#### EXERCISE PROMPT
In the records below, repeat exactly the lines between the line holding "html: <div>HANDSCHUH-GRÖSSENTABELLE</div> ->" and the line holding "html: none ->", inclusive, and drop the pictures.

#### DATA EXCERPTS
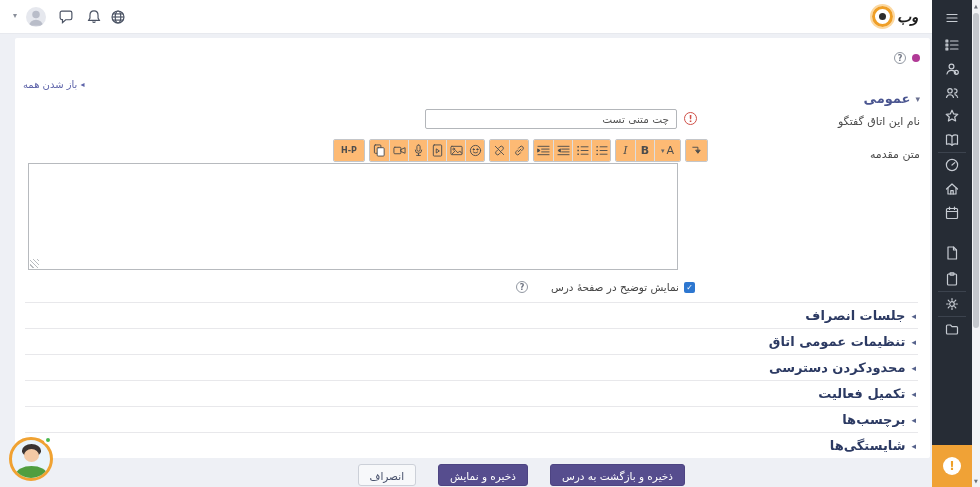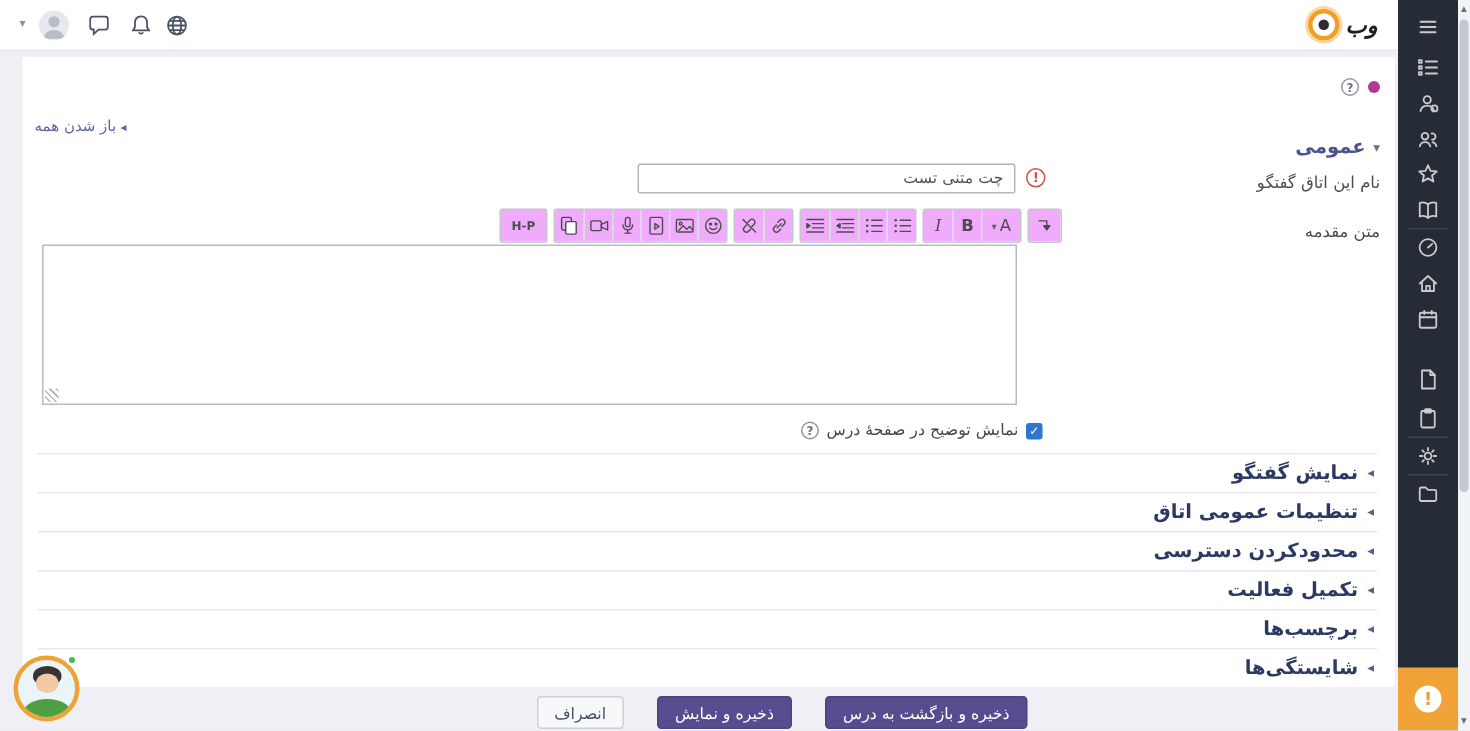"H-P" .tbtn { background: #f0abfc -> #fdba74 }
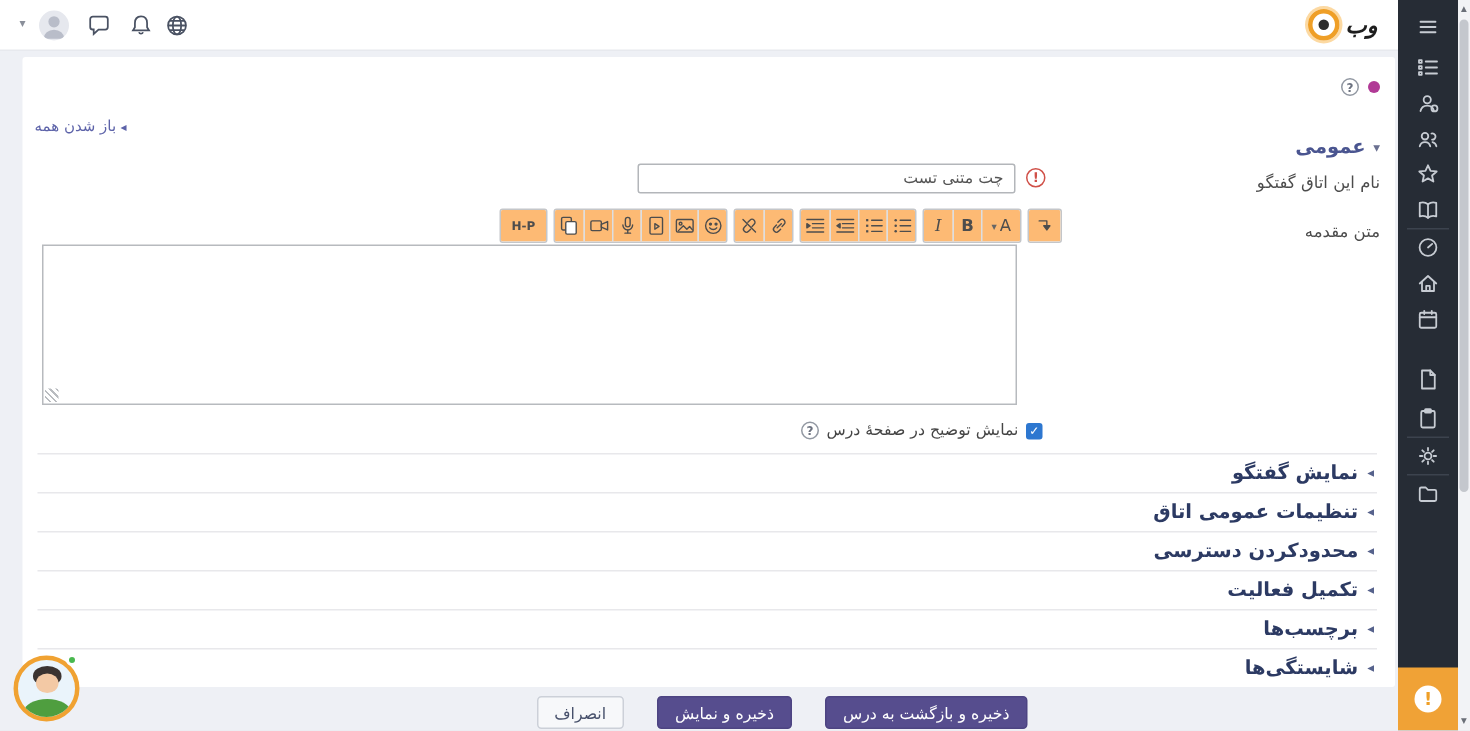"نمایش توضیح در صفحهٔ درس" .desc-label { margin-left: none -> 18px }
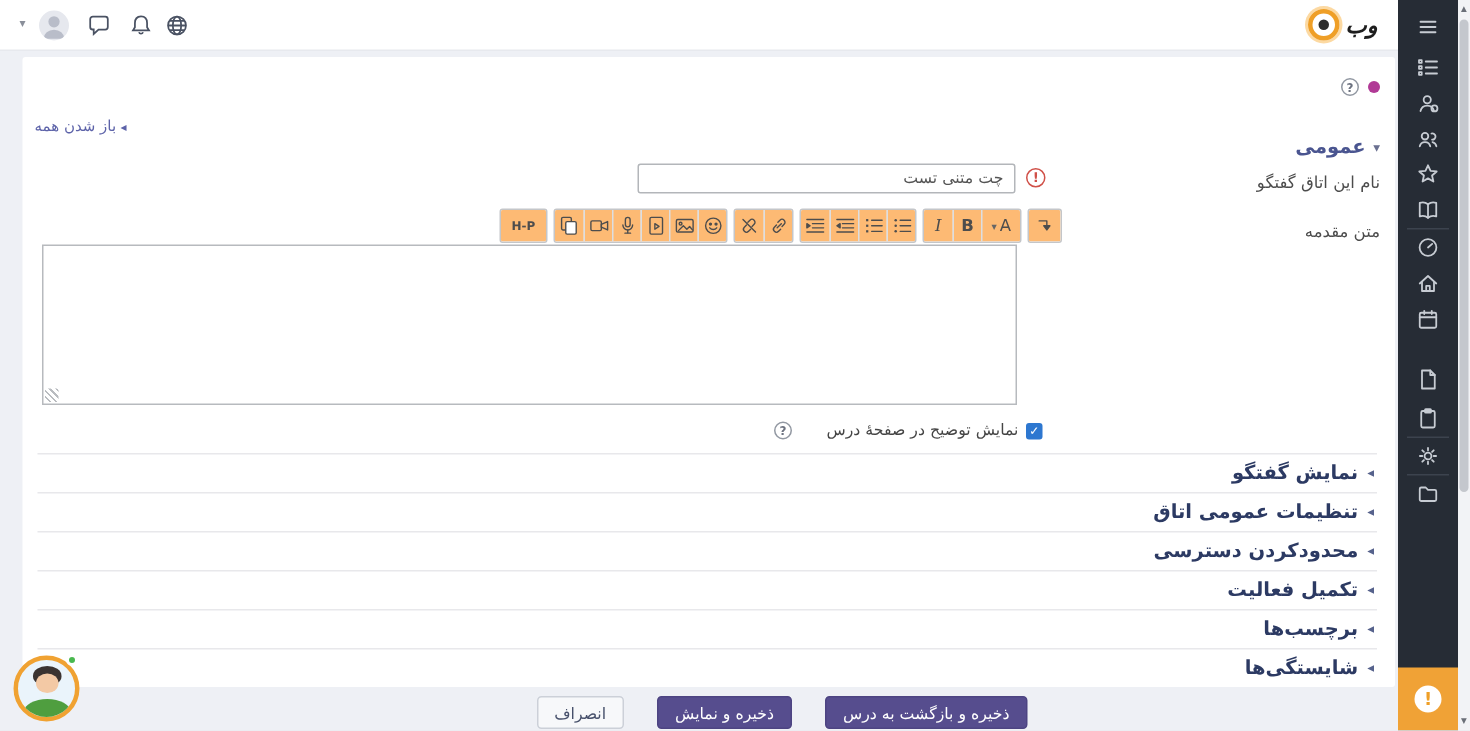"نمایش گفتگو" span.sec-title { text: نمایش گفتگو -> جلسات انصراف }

* * *

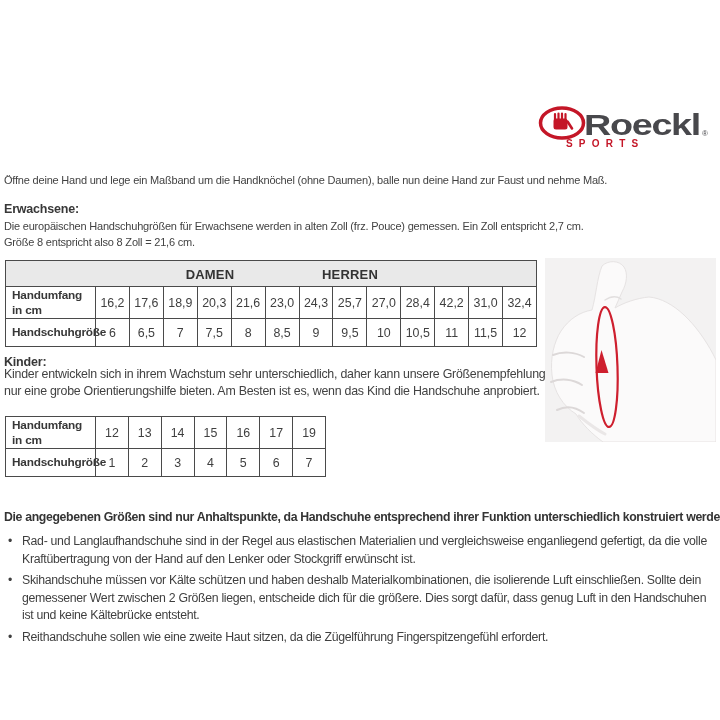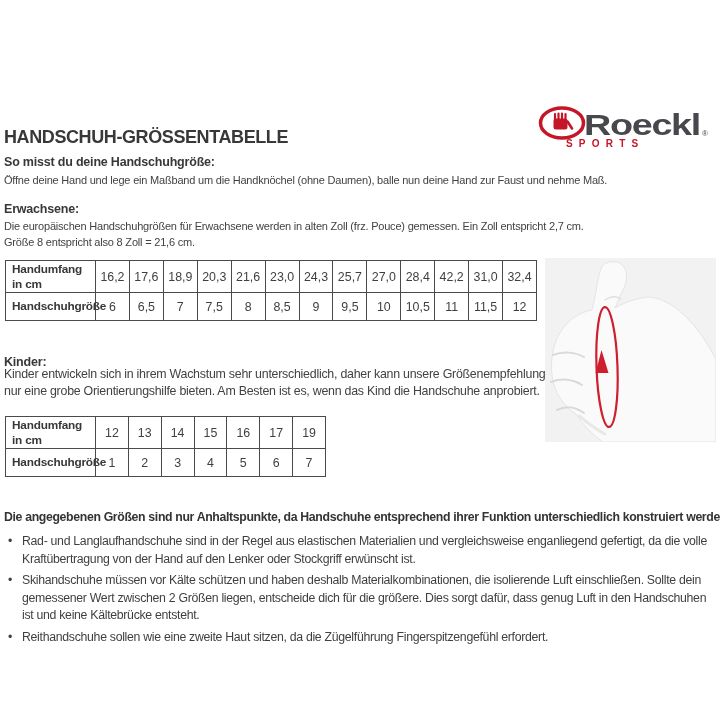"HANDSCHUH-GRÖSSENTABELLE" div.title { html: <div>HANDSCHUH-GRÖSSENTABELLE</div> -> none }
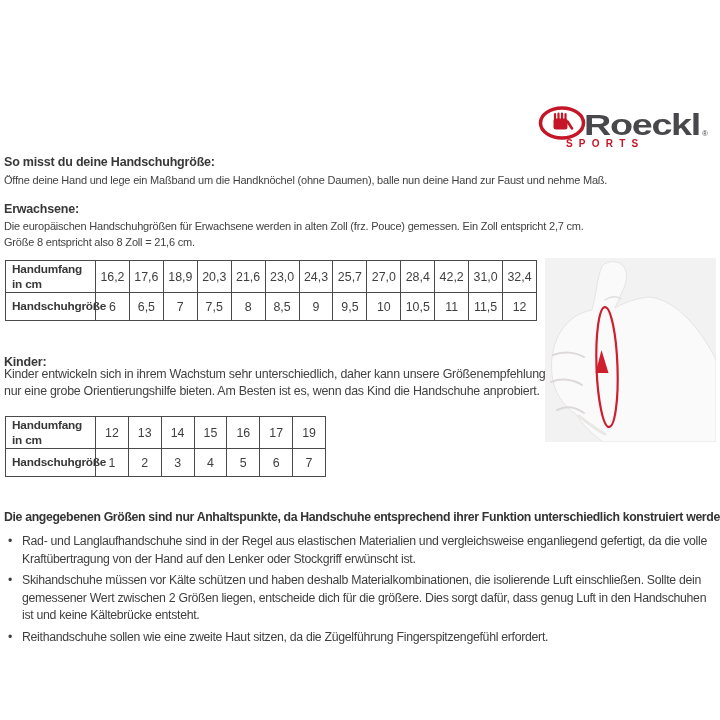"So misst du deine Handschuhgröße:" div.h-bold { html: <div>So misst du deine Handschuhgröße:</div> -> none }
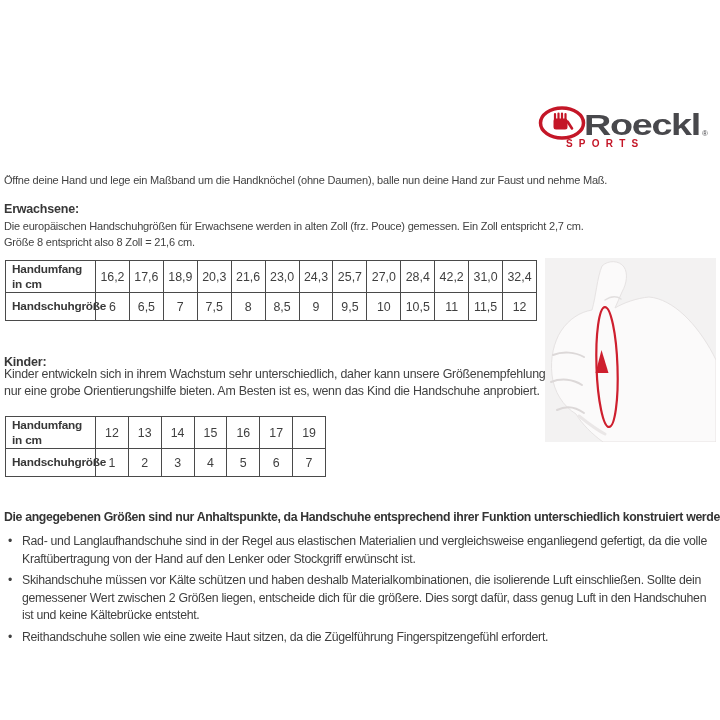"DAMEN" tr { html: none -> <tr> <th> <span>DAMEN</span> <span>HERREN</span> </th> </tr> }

#### FINISHED TASK
"HANDSCHUH-GRÖSSENTABELLE" div.title { html: <div>HANDSCHUH-GRÖSSENTABELLE</div> -> none }
"So misst du deine Handschuhgröße:" div.h-bold { html: <div>So misst du deine Handschuhgröße:</div> -> none }
"DAMEN" tr { html: none -> <tr> <th> <span>DAMEN</span> <span>HERREN</span> </th> </tr> }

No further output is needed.